More info about the director comes to us with David Lean: Shooting with the Master. This 13-minute and 23-second program involves Figg, Cadell, Goodwin, Wilson, Havers, Firbank, Fox, Malik and actor Saeed Jaffrey. “Master” tells us of Lean’s directorial style and offers some memories of working with him. To my delight, “Master” avoids the usual puffy tone. Sure, it tells us positives about Lean, but it also throws out some minor negatives about him. This is a reasonably balanced piece.

A little more about the director arrives in the eight-minute and 17-second Reflections of David Lean. It gives us a circa 1980s interview with Lean as he chats about some of the actors with which he worked, making India, and some reflections on that flick. This never becomes a great chat, but it includes a few informative notes.

The package ends with some Previews. We find ads for The David Lean Collection and A Raisin in the Sun (2008). No trailer for India appears here.
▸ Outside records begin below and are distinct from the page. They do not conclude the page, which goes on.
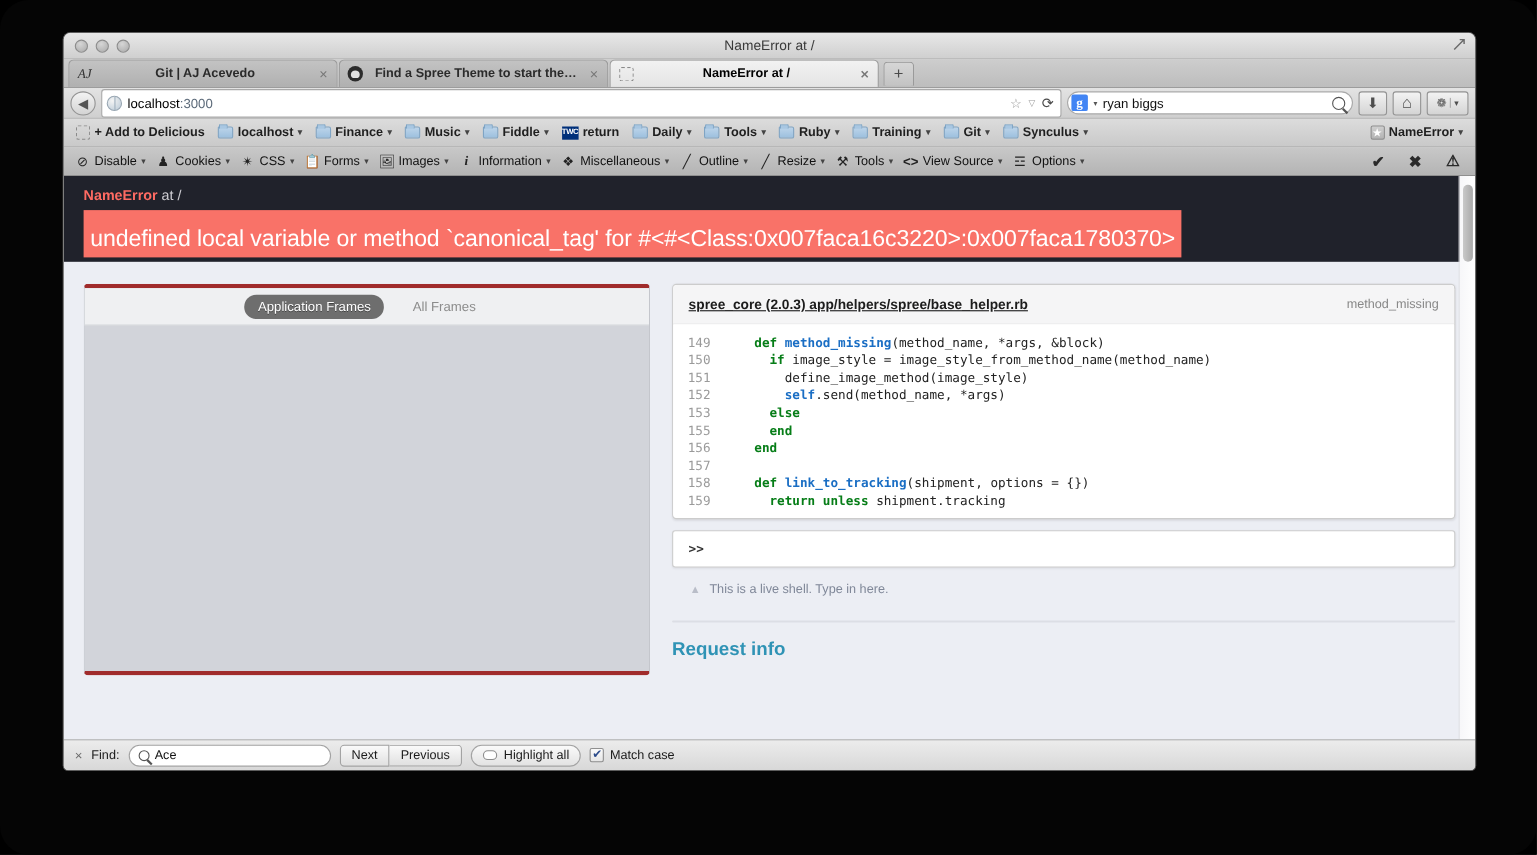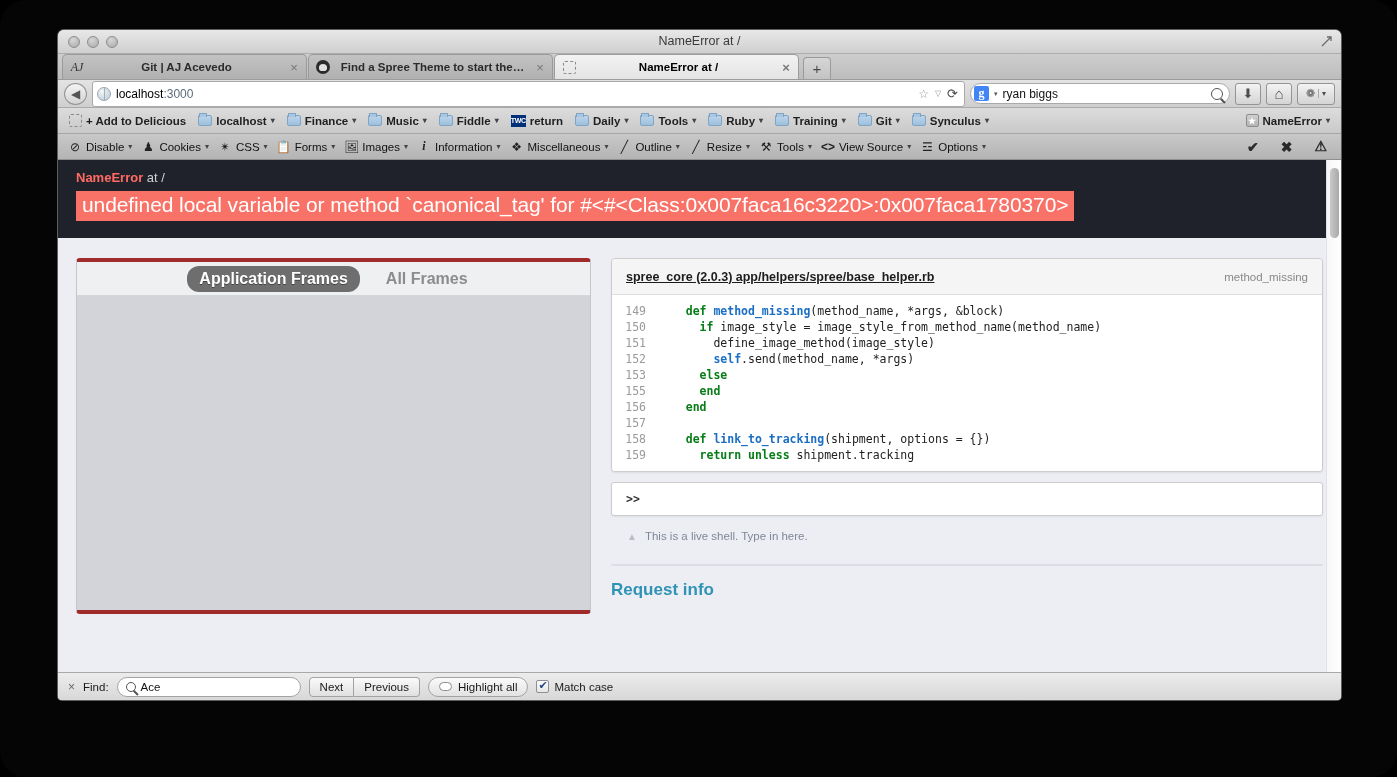"AJ" .tabstrip { align-items: flex-end -> center }
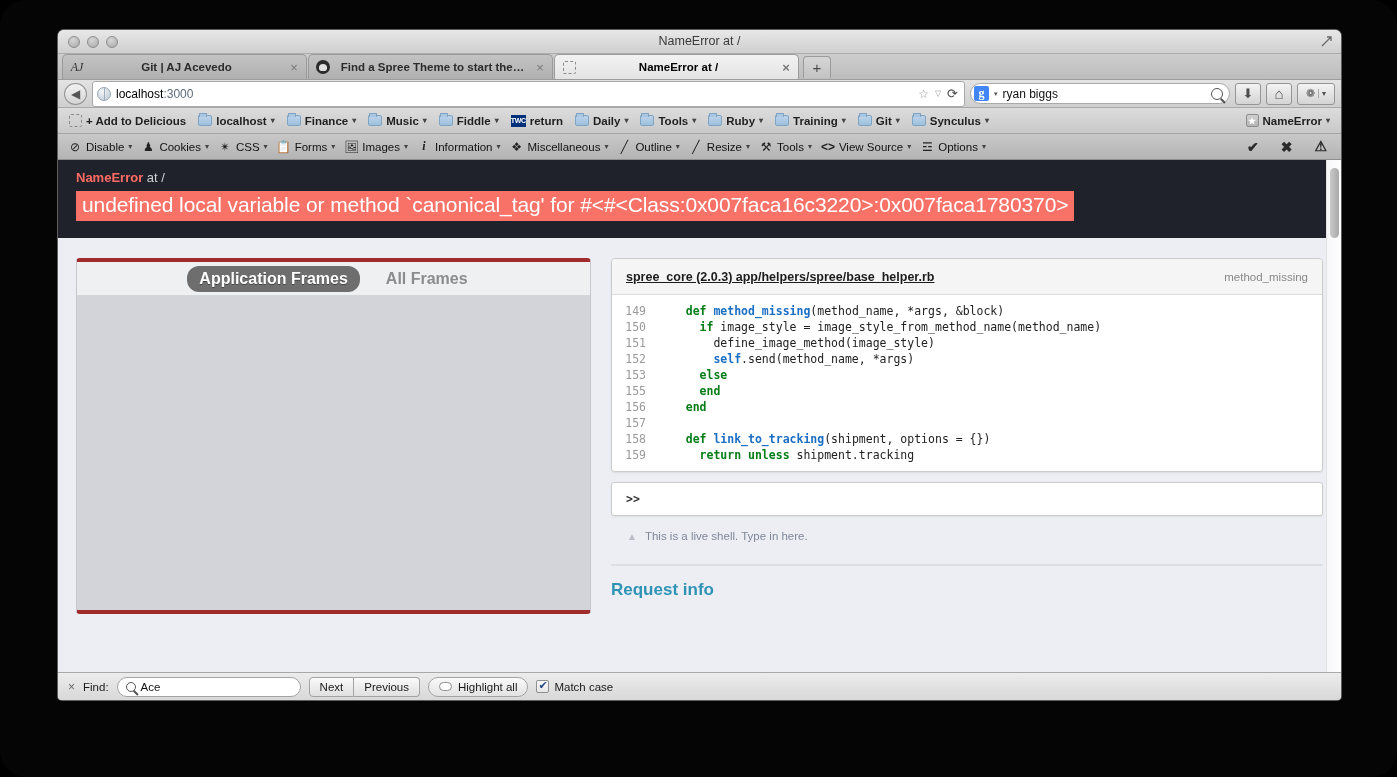"undefined local variable or method" .err-msg { padding: 2px 6px 4px 6px -> 15px 6px 4px 6px }
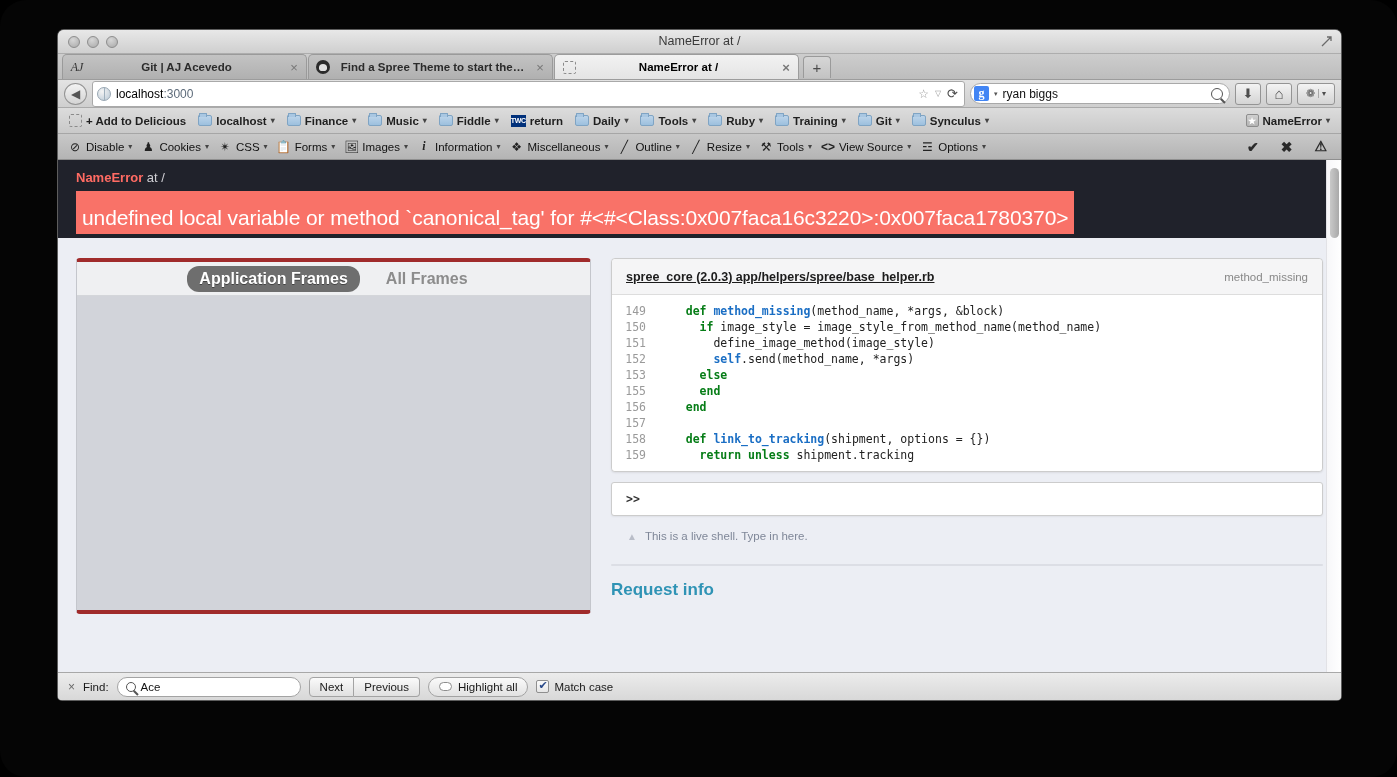"Application Frames" .ft { font-size: 16px -> 12px; font-weight: bold -> normal }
As much as I admire David Lean, I can’t find much good to say about his final film, 1984’s A Passage to India. Too long and too dull, it consists of some lovely images without enough substance to maintain our interest. The DVD provides very good picture quality along with pretty positive audio and a few useful extras highlighted by a surprisingly interesting audio commentary. I feel pleased with this release but don’t care for the movie itself.